Last night i went to see the Coen brothers new film 'No Country for Old Men', because they are wonderful directors, but against the better judgement of part of my being that tries to choose wisely about the images that are seared into my brain...

Great direction, great acting, 'crap' content.  (For those of you who haven't seen it yet it's about a drug deal gone wrong and the assassins on the tail of the guy who finds the money...) Yet again the mean red meme playing itself out for our entertainment.  In terms of content i disliked the film intensely.  i mean i'm trying to have a tropos towards the general direction of being more Bodhisattva like - to rid myself of fears for the survival of my separate self and practice the paramitas of generosity etc.  In that film when a man practiced generosity to stop and help the guy with his car bonnet up, the object of his generosity just happened to be a cold-blooded killer, and he got totalled for his pains - well, is that going to encourage people to help someone whose car has broken down, or are they going to be haunted by the fear of a pressurised air canister?!?

This morning in sitting i decided to do the shadow work 3-2-1 process on the assassin:  When i viewed him as a separate being [3] (albeit archetypal and fictional), i viewed him as a totally heartless individual who took what he wanted without a trace of compassion, leaving a trail of bodies in his wake. 
When i engaged in conversation with him [2] i could understand his sense of power and satisfaction at his ruthless strategy to succeed. 
When i became him [1] i felt the joy of annihilating opposition.  Perhaps cyber space is not the place for a fairly private person to admit to having fantasies sometimes of wanting to hurt and obliterate others who infuriate me...the fantasies can be quite graphic but i won't go into them here!...and then i snap myself out of it and spiral up and empathise with my feelings and needs, and try and do the same for 'them', by which time, hopefully, the desire to leave a wake of bodies has dissipated... It's not only in desiring physical annihilation of the other that my shadow assassin operates; it  enjoys defeating others in argument etc ('though more recently I'm coming to see that it's  more satisfying to be happy than right).

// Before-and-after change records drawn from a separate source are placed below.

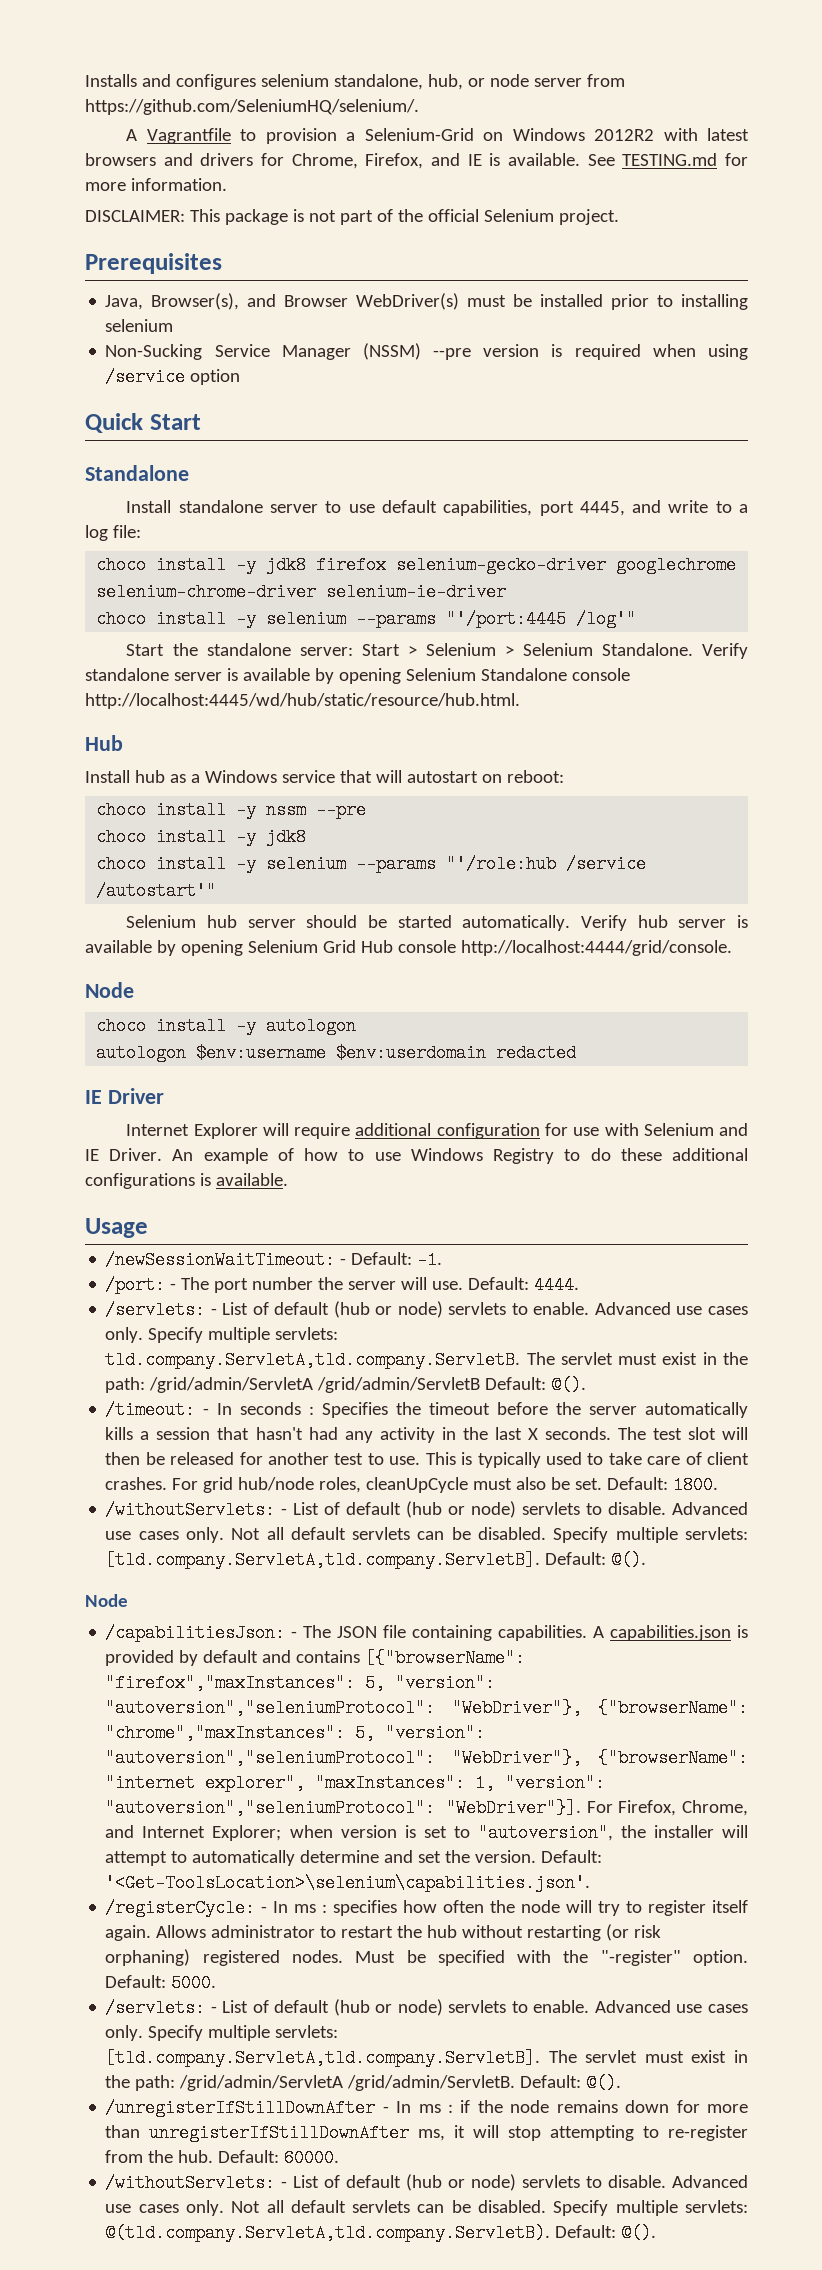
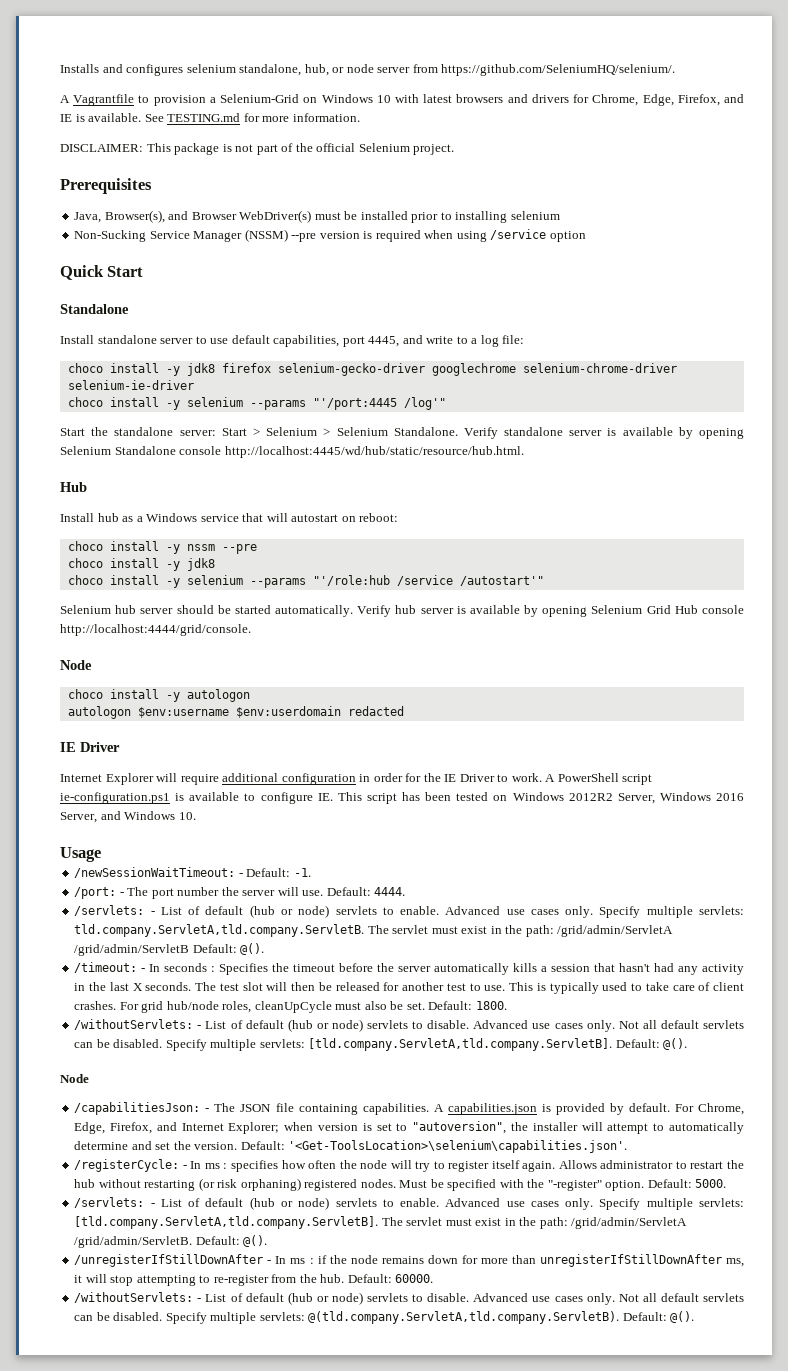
- A Vagrantfile to provision a Selenium-Grid on Windows 2012R2 with latest browsers and drivers for Chrome, Firefox, and IE is available.
+ A Vagrantfile to provision a Selenium-Grid on Windows 10 with latest browsers and drivers for Chrome, Edge, Firefox, and IE is available.
- Internet Explorer will require additional configuration for use with Selenium and IE Driver. An example of how to use Windows Registry to do these additional configurations is available.
+ Internet Explorer will require additional configuration in order for the IE Driver to work. A PowerShell script ie-configuration.ps1 is available to configure IE. This script has been tested on Windows 2012R2 Server, Windows 2016 Server, and Windows 10.
- A capabilities.json is provided by default and contains [{"browserName": "firefox","maxInstances": 5, "version": "autoversion","seleniumProtocol": "WebDriver"}, {"browserName": "chrome","maxInstances": 5, "version": "autoversion","seleniumProtocol": "WebDriver"}, {"browserName": "internet explorer", "maxInstances": 1, "version": "autoversion","seleniumProtocol": "WebDriver"}]. For Firefox, Chrome, and Internet Explorer; when version is set to "autoversion", the installer will attempt to automatically determine and set the version.
+ A capabilities.json is provided by default. For Chrome, Edge, Firefox, and Internet Explorer; when version is set to "autoversion", the installer will attempt to automatically determine and set the version.

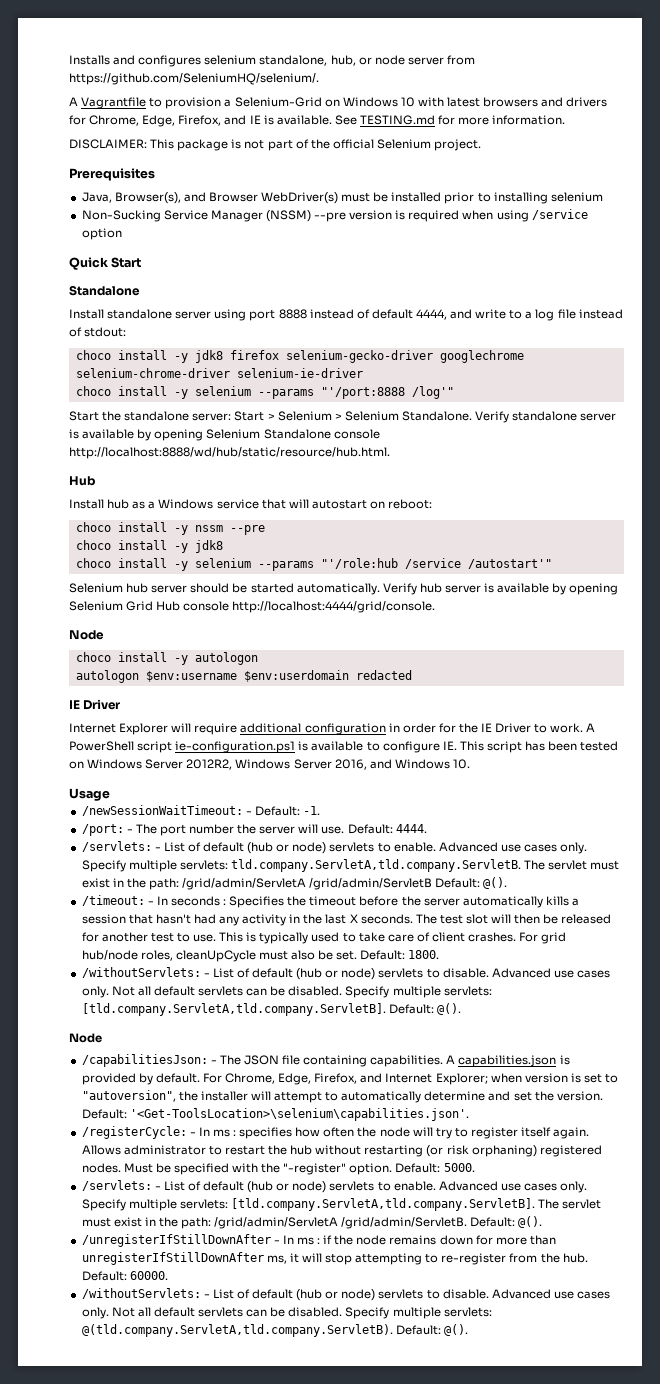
- Install standalone server to use default capabilities, port 4445, and write to a log file:
+ Install standalone server using port 8888 instead of default 4444, and write to a log file instead of stdout:
- choco install -y selenium --params "'/port:4445 /log'"
+ choco install -y selenium --params "'/port:8888 /log'"
- Verify standalone server is available by opening Selenium Standalone console http://localhost:4445/wd/hub/static/resource/hub.html.
+ Verify standalone server is available by opening Selenium Standalone console http://localhost:8888/wd/hub/static/resource/hub.html.
- A PowerShell script ie-configuration.ps1 is available to configure IE. This script has been tested on Windows 2012R2 Server, Windows 2016 Server, and Windows 10.
+ A PowerShell script ie-configuration.ps1 is available to configure IE. This script has been tested on Windows Server 2012R2, Windows Server 2016, and Windows 10.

Anyway, back to what separates us from others - i guess i'm saying that if we own what we perceive as being 'other' then it reduces the distance.  I am fortunate in this lifetime not to be an assassin (so far), but it doesn't mean that i don't have assassin-like qualities at times.  Because i do, i realise that i'm not totally separate from that archetype with the bad hair and the penchant for tossing coins to decide life or death and the gas cannister and the guns.

However, it's also quite a relief to turn from viewing brutality to what inspires me instead.  A quote from Anne Franks diary:
"It's a wonder I haven't abandoned all my ideals, they seem so absurd and so impractical.  Yet I cling to them because I still believe, in spite of everything, that people are truly good at heart."